* _Instructions to follow_:
Word for word, reproduce all entries below, leaving every picture out.

* _Entries provided_:
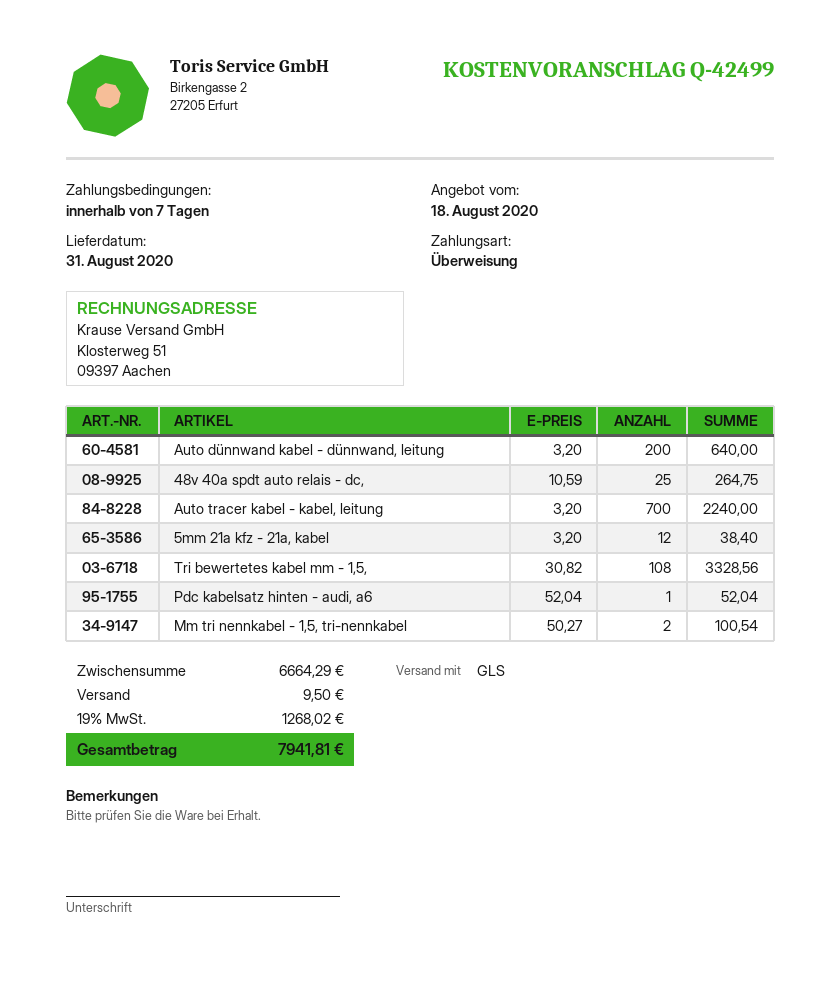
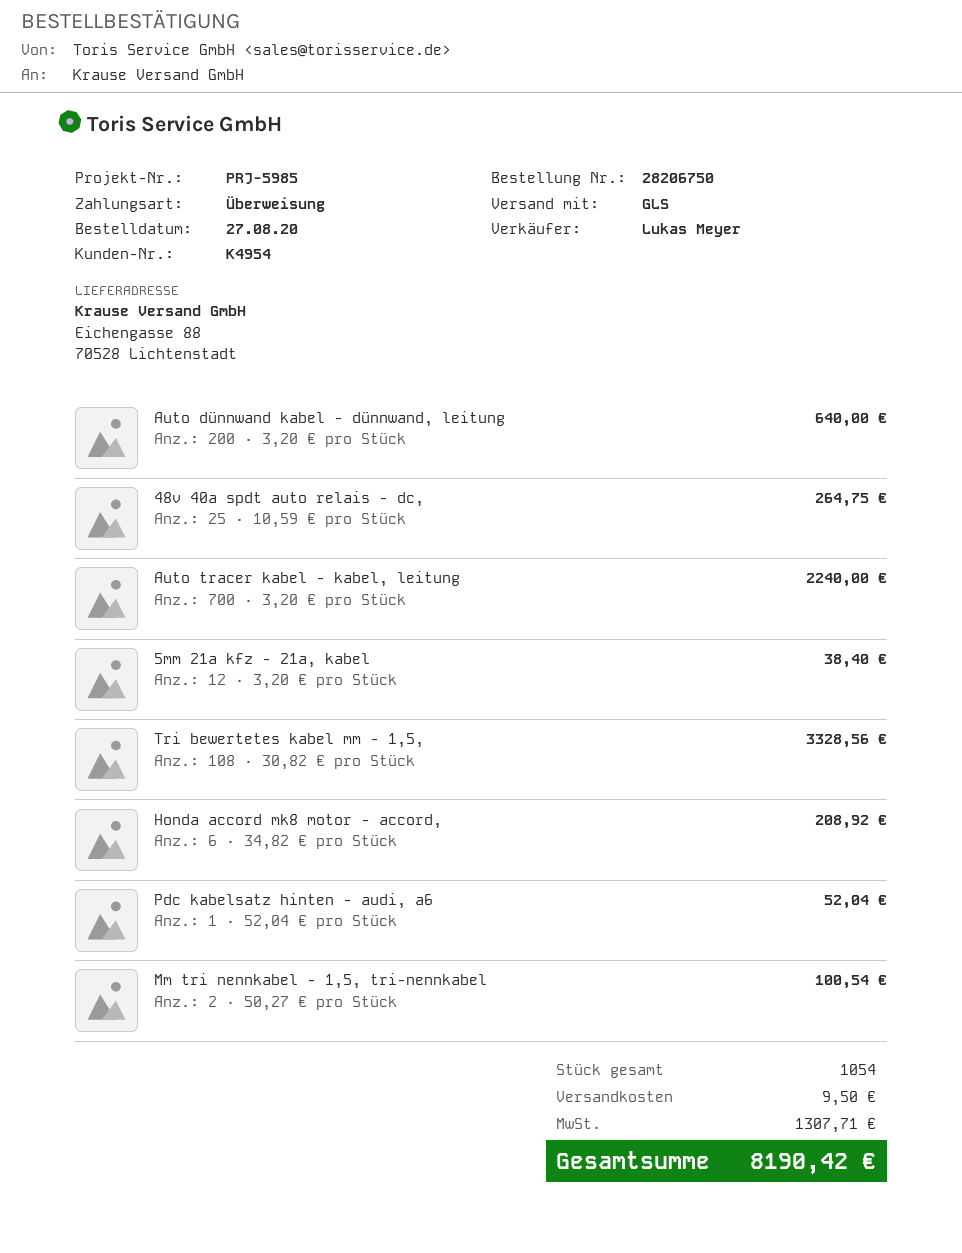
Honda accord mk8 motor - accord,: none -> 6 x 34.82 = 208.92
tax: 1268.02 -> 1307.71
total: 7941.81 -> 8190.42

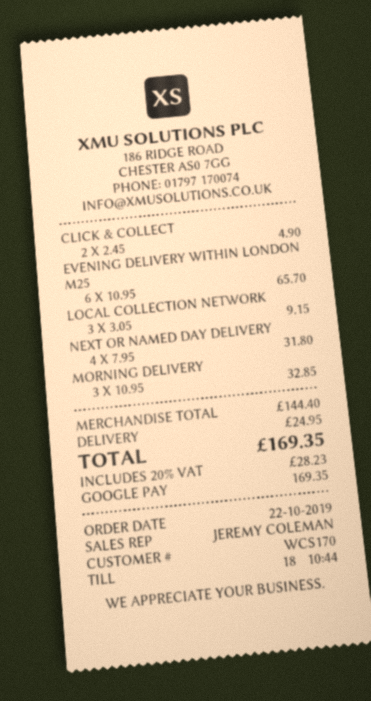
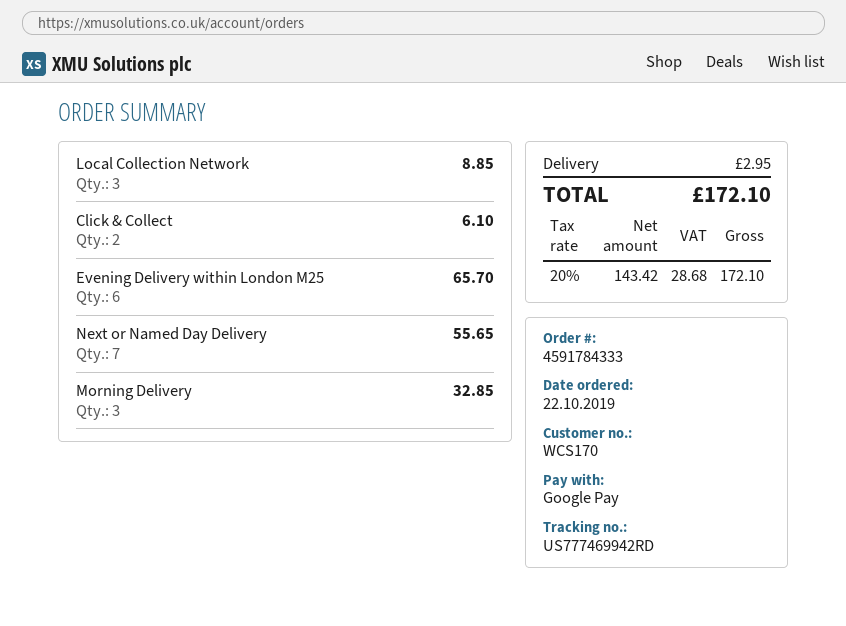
CLICK & COLLECT: 2 for 4.90 -> 2 for 6.10
LOCAL COLLECTION NETWORK: 3 for 9.15 -> 3 for 8.85
NEXT OR NAMED DAY DELIVERY: 4 for 31.80 -> 7 for 55.65
shipping: 24.95 -> 2.95
tax: 20% = 28.23 -> 20% = 28.68
total: 169.35 -> 172.10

* _Solution to the exercise_:
Honda accord mk8 motor - accord,: none -> 6 x 34.82 = 208.92
tax: 1268.02 -> 1307.71
total: 7941.81 -> 8190.42

CLICK & COLLECT: 2 for 4.90 -> 2 for 6.10
LOCAL COLLECTION NETWORK: 3 for 9.15 -> 3 for 8.85
NEXT OR NAMED DAY DELIVERY: 4 for 31.80 -> 7 for 55.65
shipping: 24.95 -> 2.95
tax: 20% = 28.23 -> 20% = 28.68
total: 169.35 -> 172.10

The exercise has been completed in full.